A GCP project is the basic container for everything you create in Google Cloud. Every VM, storage bucket, database, and API call belongs to exactly one project. The project controls which billing account pays for your resources, which APIs are enabled, who has permission to do anything, and what quotas apply. You cannot create a single resource without a project. It is not optional.
Do I need a project before creating resources in Google Cloud?
Yes. Every GCP resource must belong to a project. There is no way to create a VM, a Cloud Storage bucket, or any other resource outside of a project. Creating a project takes about ten seconds from the Console or one CLI command.
What is the difference between a project ID and a project number?
A project ID is a string you choose when creating the project (for example, acme-payments-prod). It must be globally unique across all of GCP, cannot be changed after creation, and appears in API calls, CLI commands, service account emails, and logs. A project number is a numeric identifier assigned automatically by Google. You do not choose it. Both point to the same project. You will mostly use the project ID day to day, and encounter the project number in IAM policy exports and audit logs.
Can I move resources between GCP projects?
Most GCP resources cannot be simply moved between projects. Cloud Storage objects can be copied, databases can be exported and imported, but resource IDs change in the process and some configuration must be rebuilt.

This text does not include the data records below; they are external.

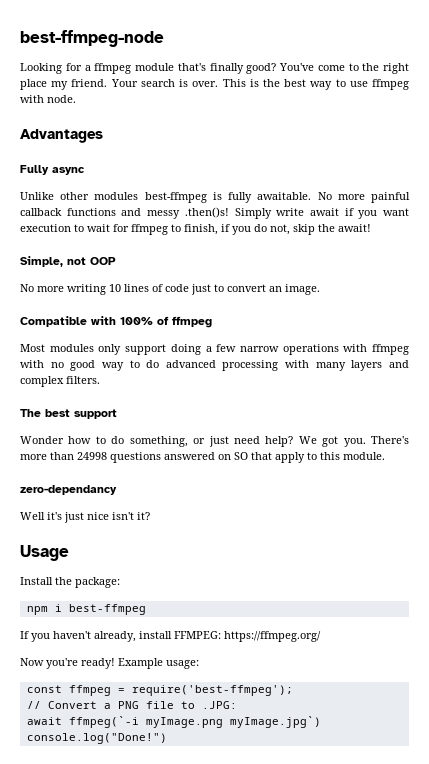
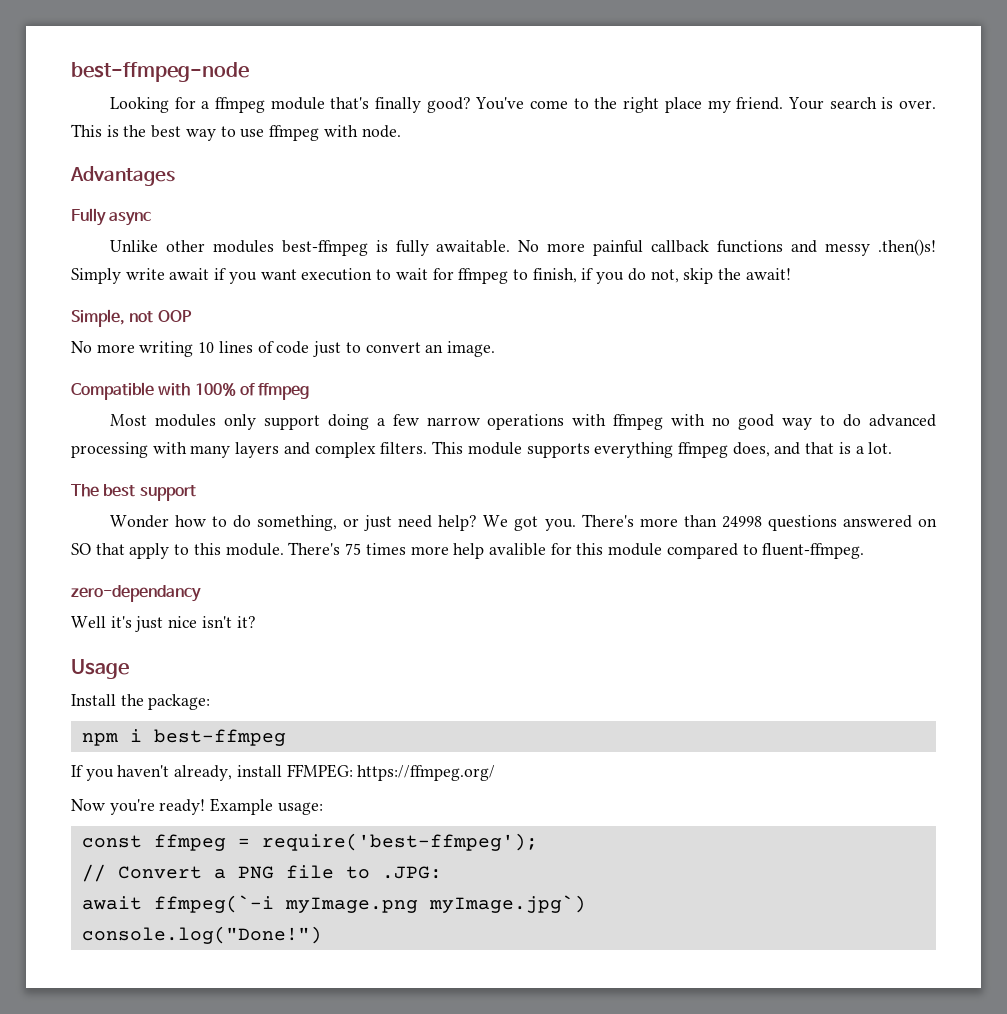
+ This module supports everything ffmpeg does, and that is a lot.
+ There's 75 times more help avalible for this module compared to fluent-ffmpeg.

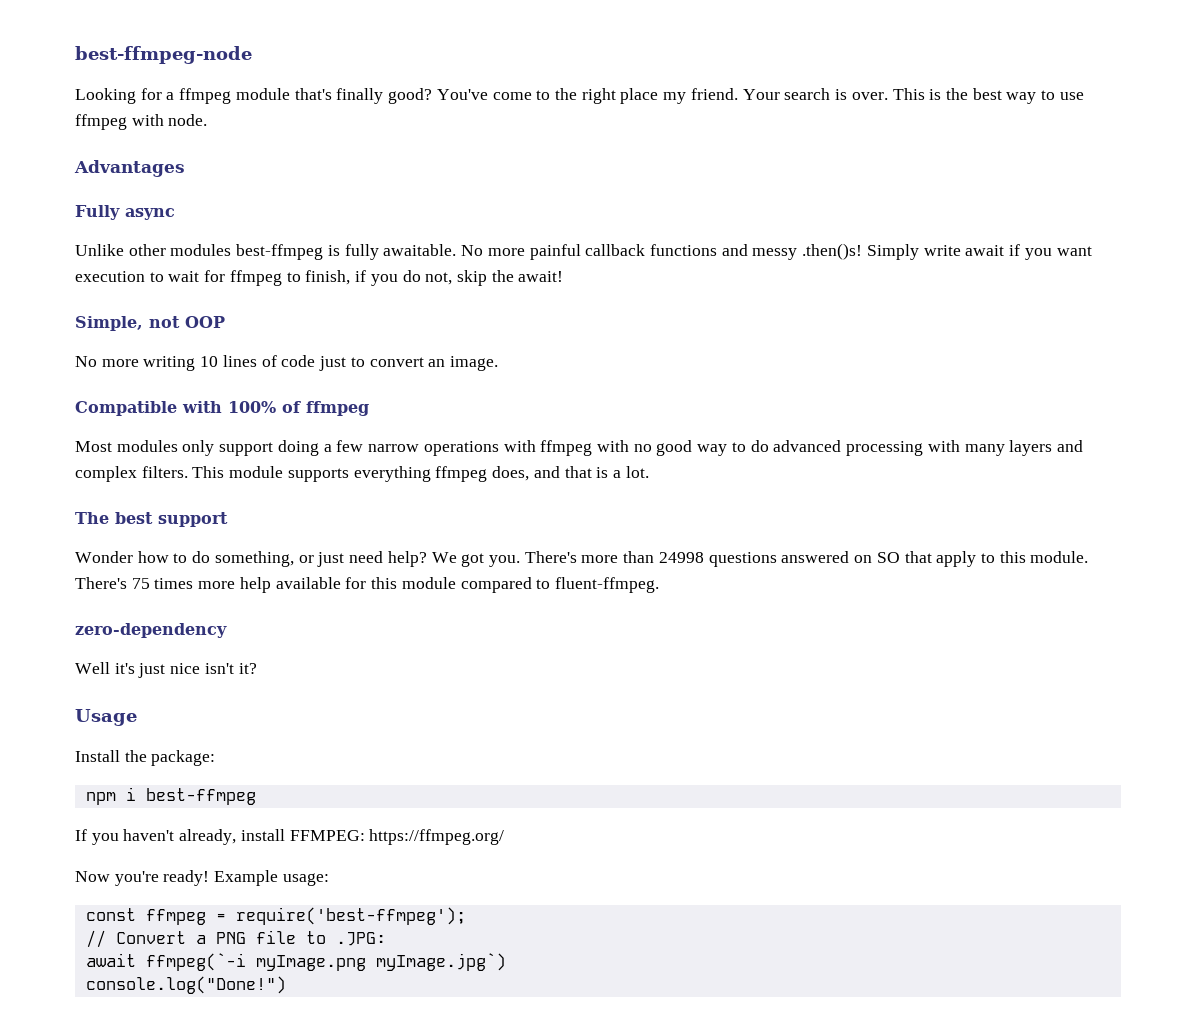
- There's 75 times more help avalible for this module compared to fluent-ffmpeg.
+ There's 75 times more help available for this module compared to fluent-ffmpeg.
- zero-dependancy
+ zero-dependency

A few services offer dedicated migration paths, but these are the exception. Plan your project structure before creating resources. Reorganising later is expensive and error-prone.
How many GCP projects should a company have?
At minimum, one project per environment per application: development, staging, and production. Most teams end up with five to twenty projects, and large organisations often have hundreds. Projects are cheap to create and quick to delete. It is far better to have too many than to mix environments in a single project.